Parallel Anything (True Multi-GPU) for ComfyUI

This suite of nodes unlocks high-performance parallel processing in ComfyUI by utilizing Model Replication. Unlike standard offloading which moves a single model instance between devices, these nodes create independent replicas of the model on each selected GPU/CPU, allowing for true simultaneous batch processing.

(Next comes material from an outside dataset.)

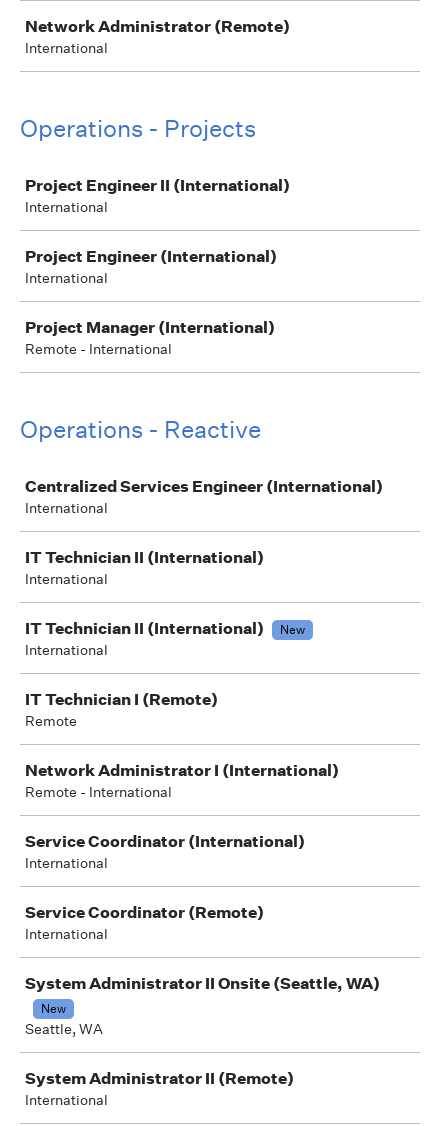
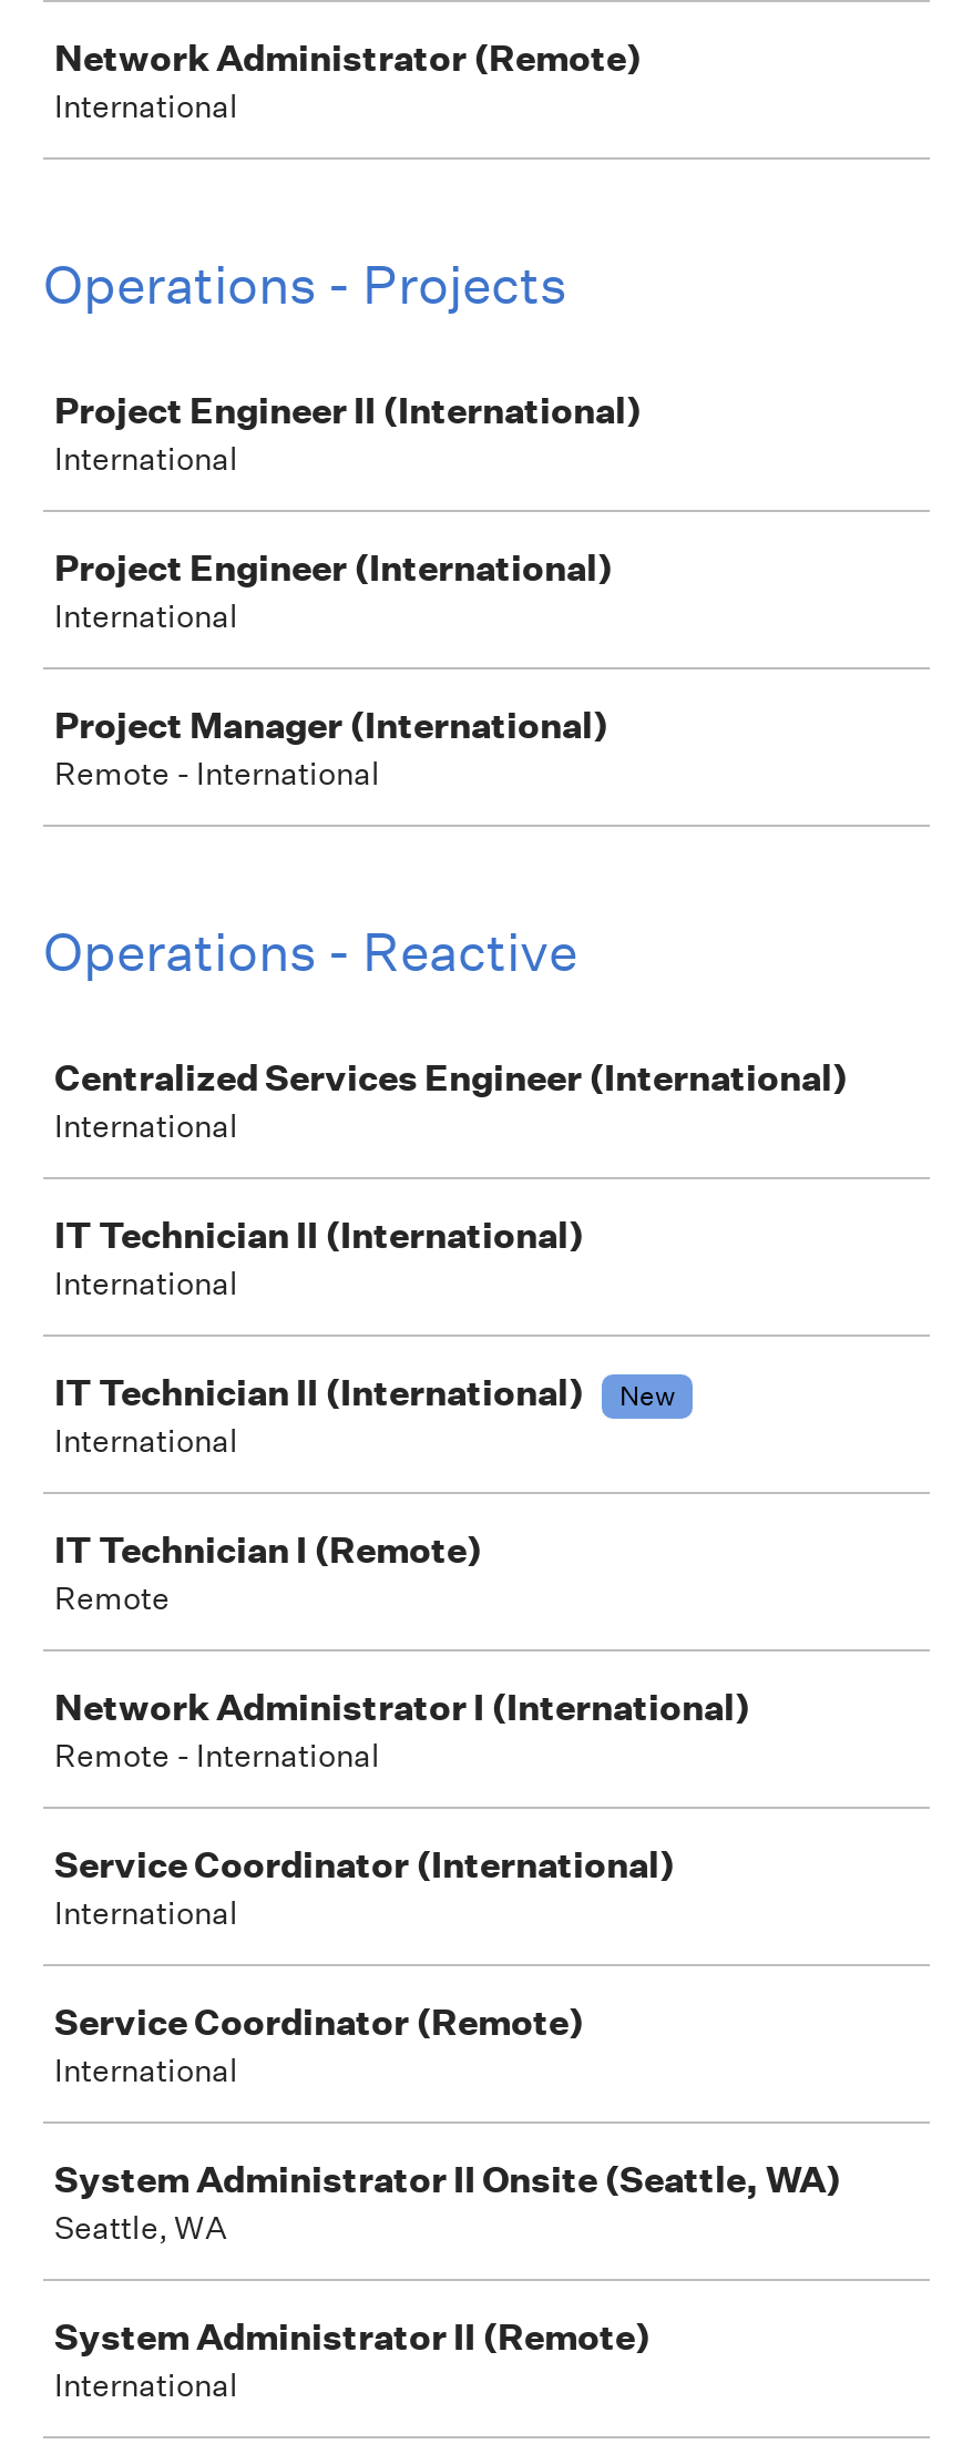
[41,1000,66,1017] New -> none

Tested on Z_IMAGE, FLUX.1, WAN2.2

🚀 Key Features

True Parallel Execution: Simultaneous forward passes on multiple GPUs using thread-safe model replicas
Chainable Device Nodes: Connect multiple Parallel Device Config nodes to easily configure 2-8+ GPUs
Auto Hardware Detection: Dropdown menus automatically populated with available CUDA GPUs, CPU, Apple MPS, and Intel XPU
Dynamic Load Balancing: Percentage-based batch splitting (e.g., 70% on RTX 3090, 30% on RTX 3060)
Cross-Platform: Works on Windows, Linux, and macOS (MPS)

🛠 Nodes Included

1. Parallel Anything (True Multi-GPU)

The main orchestration node. It intercepts the diffusion model's forward pass and triggers simultaneous compute kernels across all available replicas.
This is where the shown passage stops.